Though virtual communities were once thought to be composed of strictly virtual social ties, researchers often find that even those social ties formed in virtual spaces are often maintained both online and offline.
There are ongoing debates about the impact of the Internet on strong and weak ties, whether the internet is creating more or less social capital, the internet's role in trends towards social isolation, and whether it creates a more or less diverse social environment.
Internet Impact on Politics
The Internet has achieved new relevance as a political tool. The presidential campaign of Howard Dean in 2004 in the United States became famous for its ability to generate donations via the Internet, and the 2008 campaign of Barack Obama became even more so. Increasingly, social movements and other organizations use the Internet to carry out both traditional and the new Internet activism.

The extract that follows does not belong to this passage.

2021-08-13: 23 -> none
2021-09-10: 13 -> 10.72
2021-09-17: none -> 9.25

Governments are also getting on-line. Some countries, such as those of Cuba, Iran, North Korea, Myanmar, the People's Republic of China, and Saudi Arabia, use filtering and censoring software restrict what people in their countries can access on the Internet. They also use software to locate and arrest various individuals they perceive as a threat. Other countries, including the United States, have enacted laws making the possession or distribution of certain material, such as child pornography, illegal, but do not use filtering software. In some countries Internet service providers have agreed to restrict access to sites listed by police.
Internet Impact on Leisure
The Internet has been a major source of leisure since before the World Wide Web, with entertaining social experiments such as MUDs and MOOs being conducted on university servers, and humor-related Usenet groups receiving much of the main traffic. Today, many Internet forums have sections devoted to games and funny videos; short cartoons in the form of Flash movies are also popular. Over 6 million people use blogs or message boards as a means of communication and for the sharing of ideas.

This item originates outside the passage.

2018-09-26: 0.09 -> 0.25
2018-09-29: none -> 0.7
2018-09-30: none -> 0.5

The pornography and gambling industries have both taken full advantage of the World Wide Web, and often provide a significant source of advertising revenue for other websites. Although many governments have attempted to put restrictions on both industries' use of the Internet, this has generally failed to stop their widespread popularity.
One main area of leisure on the Internet is multiplayer gaming. This form of leisure creates communities, bringing people of all ages and origins to enjoy the fast-paced world of multiplayer games. These range from MMORPG to first-person shooters, from role-playing games to online gambling. This has revolutionized the way many people interact and spend their free time on the Internet.

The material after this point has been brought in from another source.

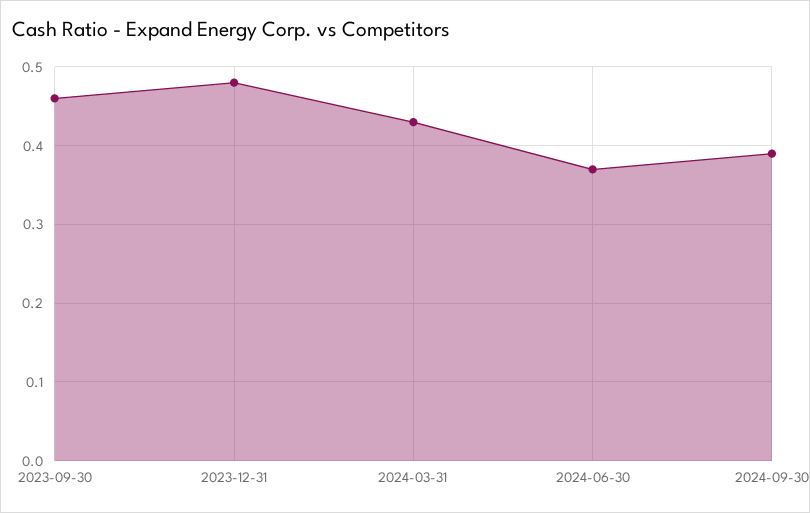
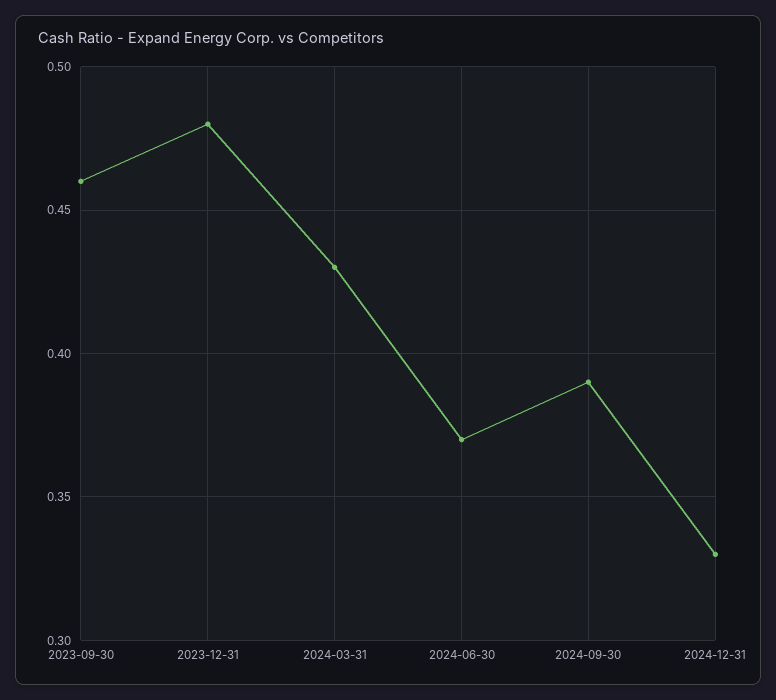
2024-12-31: none -> 0.33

While online gaming has been around since the 1970s, modern modes of online gaming began with services such as GameSpy and MPlayer, to which players of games would typically subscribe. Non-subscribers were limited to certain types of gameplay or certain games.
Many use the Internet to access and download music, movies and other works for their enjoyment and relaxation. As discussed above, there are paid and unpaid sources for all of these, using centralized servers and distributed peer-to-peer technologies. Discretion is needed as some of these sources take more care over the original artists' rights and over copyright laws than others.
Many use the World Wide Web to access news, weather and sports reports, to plan and book holidays and to find out more about their random ideas and casual interests.
People use chat, messaging and e-mail to make and stay in touch with friends worldwide, sometimes in the same way as some previously had pen pals. Social networking websites like MySpace, Facebook and many others like them also put and keep people in contact for their enjoyment.
The Internet has seen a growing number of Web desktops, where users can access their files, folders, and settings via the Internet.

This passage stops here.